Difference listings

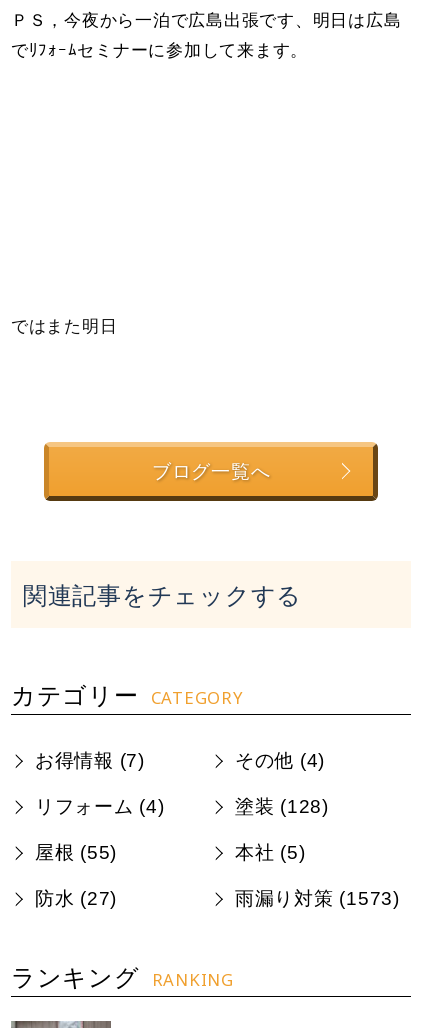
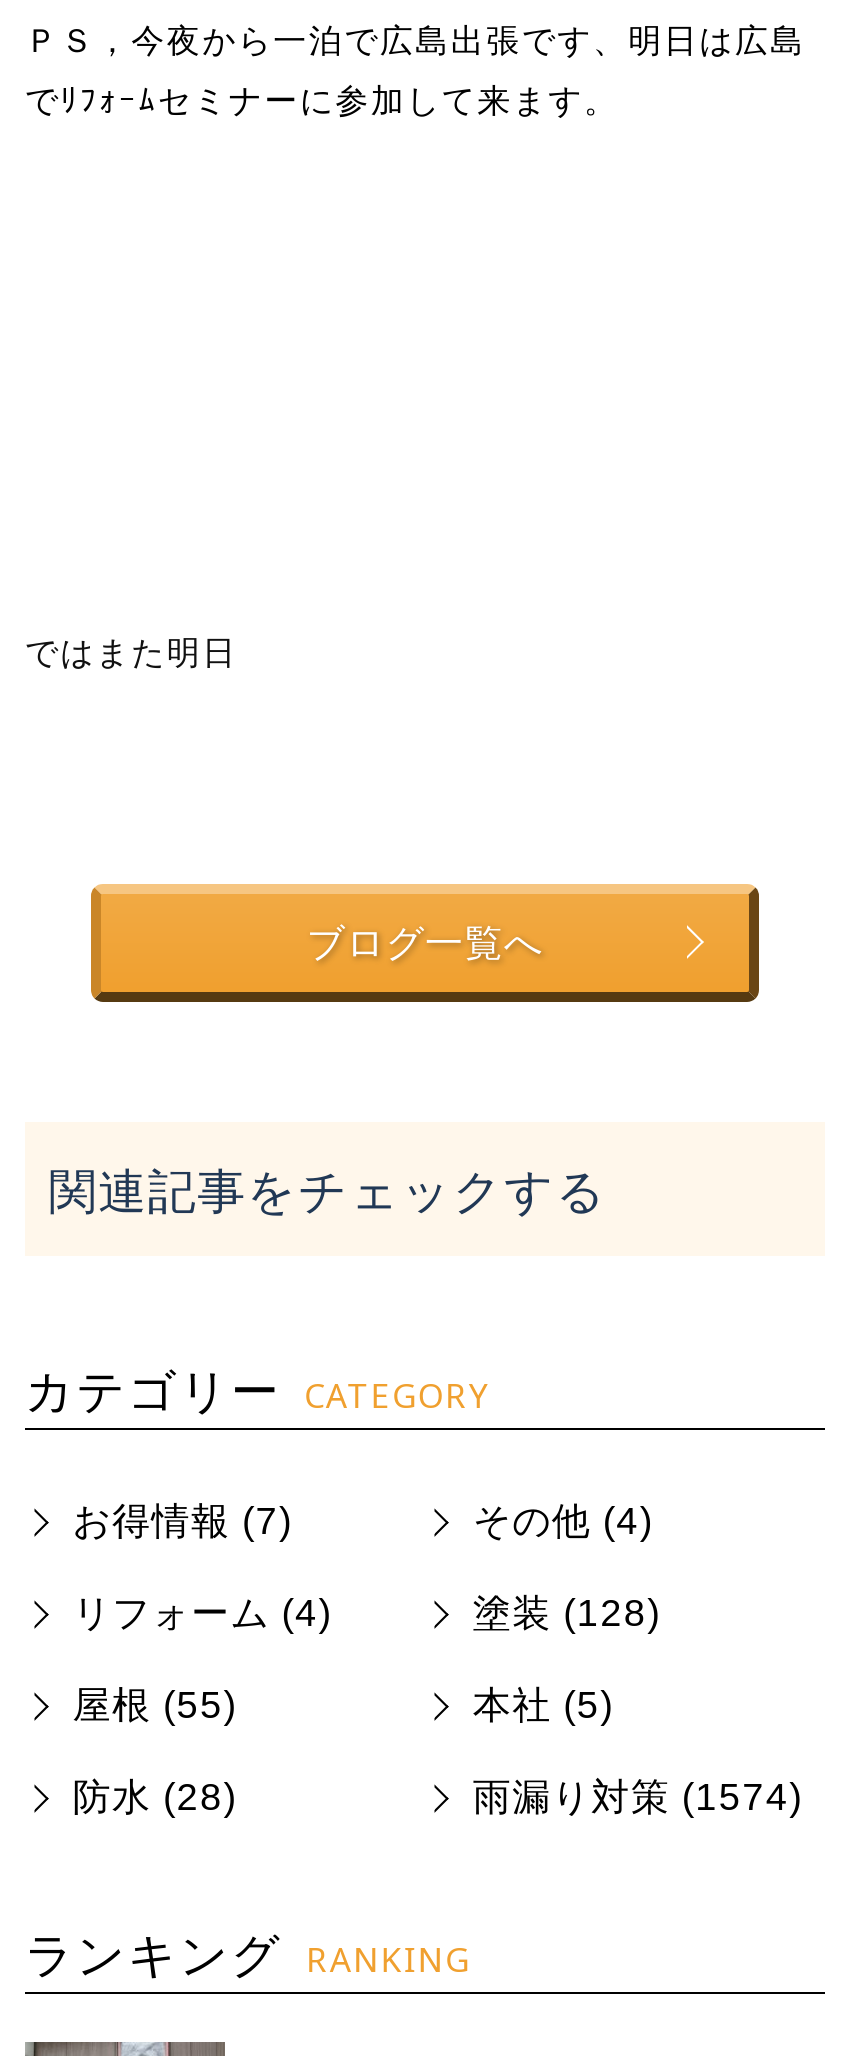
- 防水 (27)
+ 防水 (28)

- 雨漏り対策 (1573)
+ 雨漏り対策 (1574)
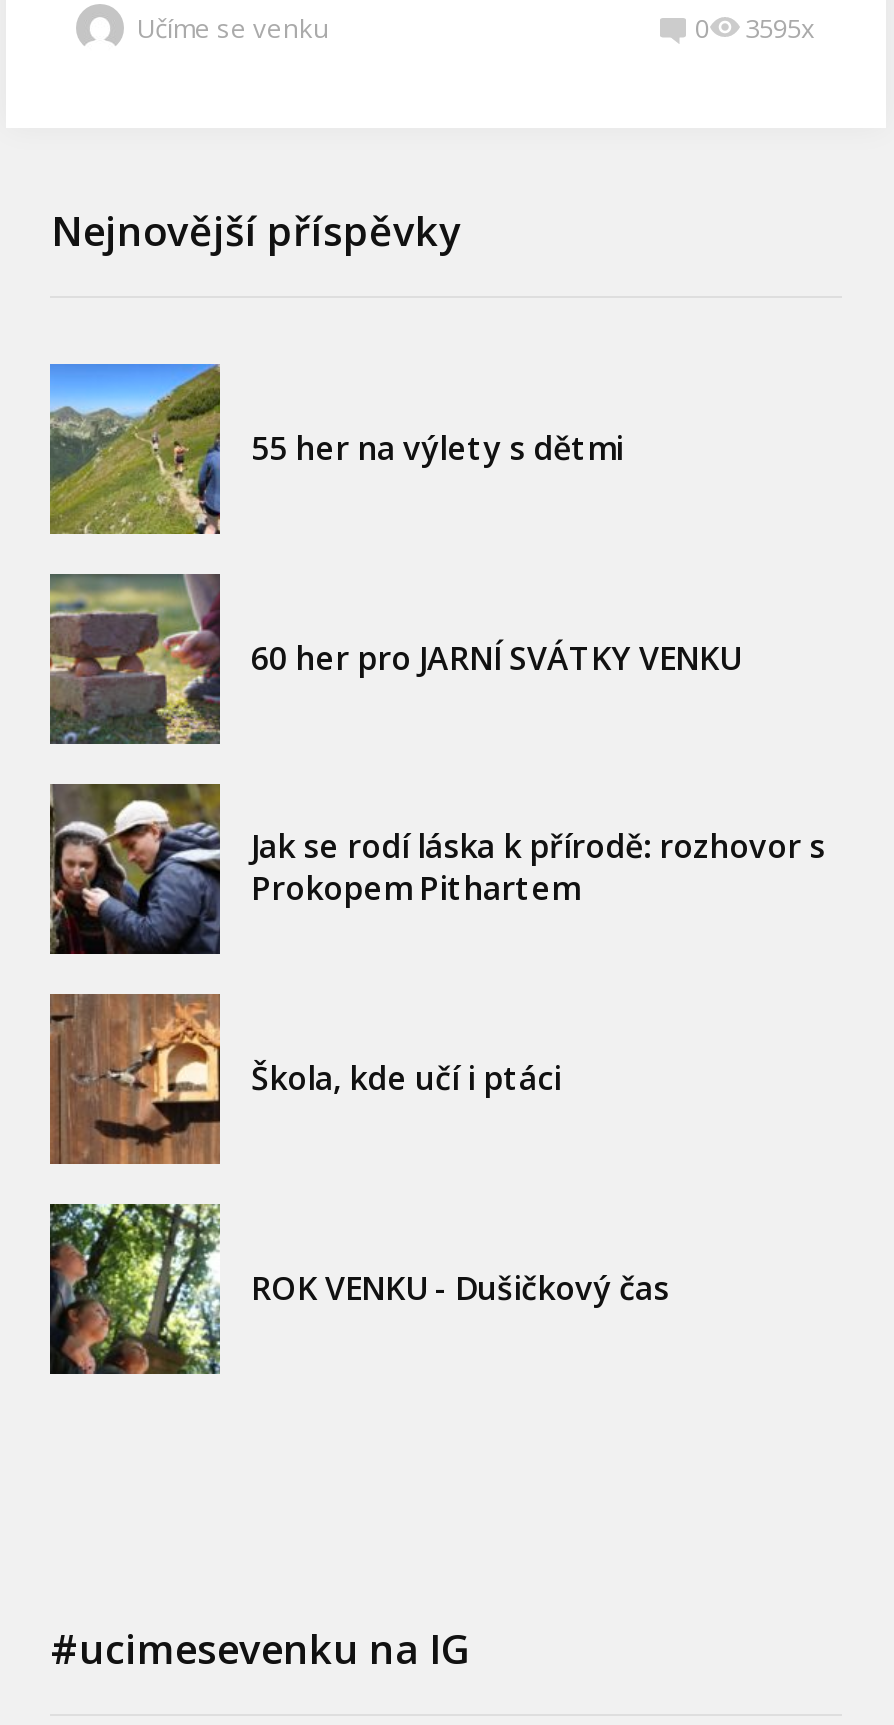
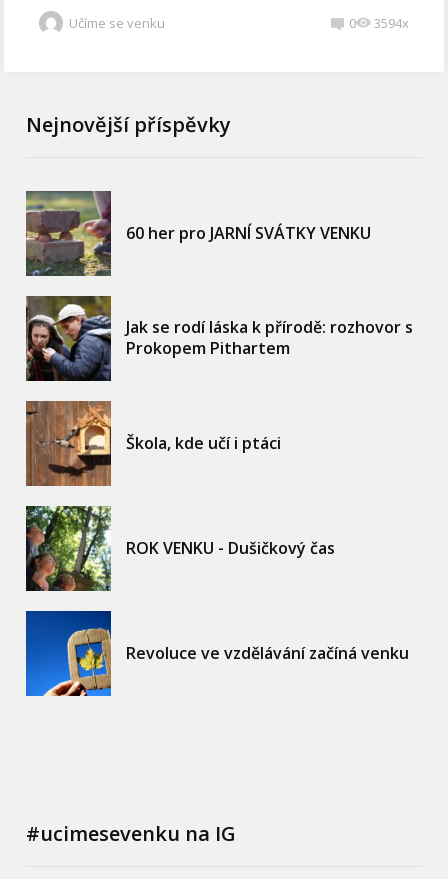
- 3595x
+ 3594x

- [image]
- 55 her na výlety s dětmi

moved up: [image] | 60 her pro JARNÍ SVÁTKY VENKU | Jak se rodí láska k přírodě: rozhovor s | Prokopem Pithartem | Škola, kde učí i ptáci | ROK VENKU - Dušičkový čas

+ [image]
+ Revoluce ve vzdělávání začíná venku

[REQUIRED WORK] Copy the data precisely. Skip every picture.

[ANSWER SPACE]
- 防水 (27)
+ 防水 (28)

- 雨漏り対策 (1573)
+ 雨漏り対策 (1574)
- 3595x
+ 3594x

- [image]
- 55 her na výlety s dětmi

moved up: [image] | 60 her pro JARNÍ SVÁTKY VENKU | Jak se rodí láska k přírodě: rozhovor s | Prokopem Pithartem | Škola, kde učí i ptáci | ROK VENKU - Dušičkový čas

+ [image]
+ Revoluce ve vzdělávání začíná venku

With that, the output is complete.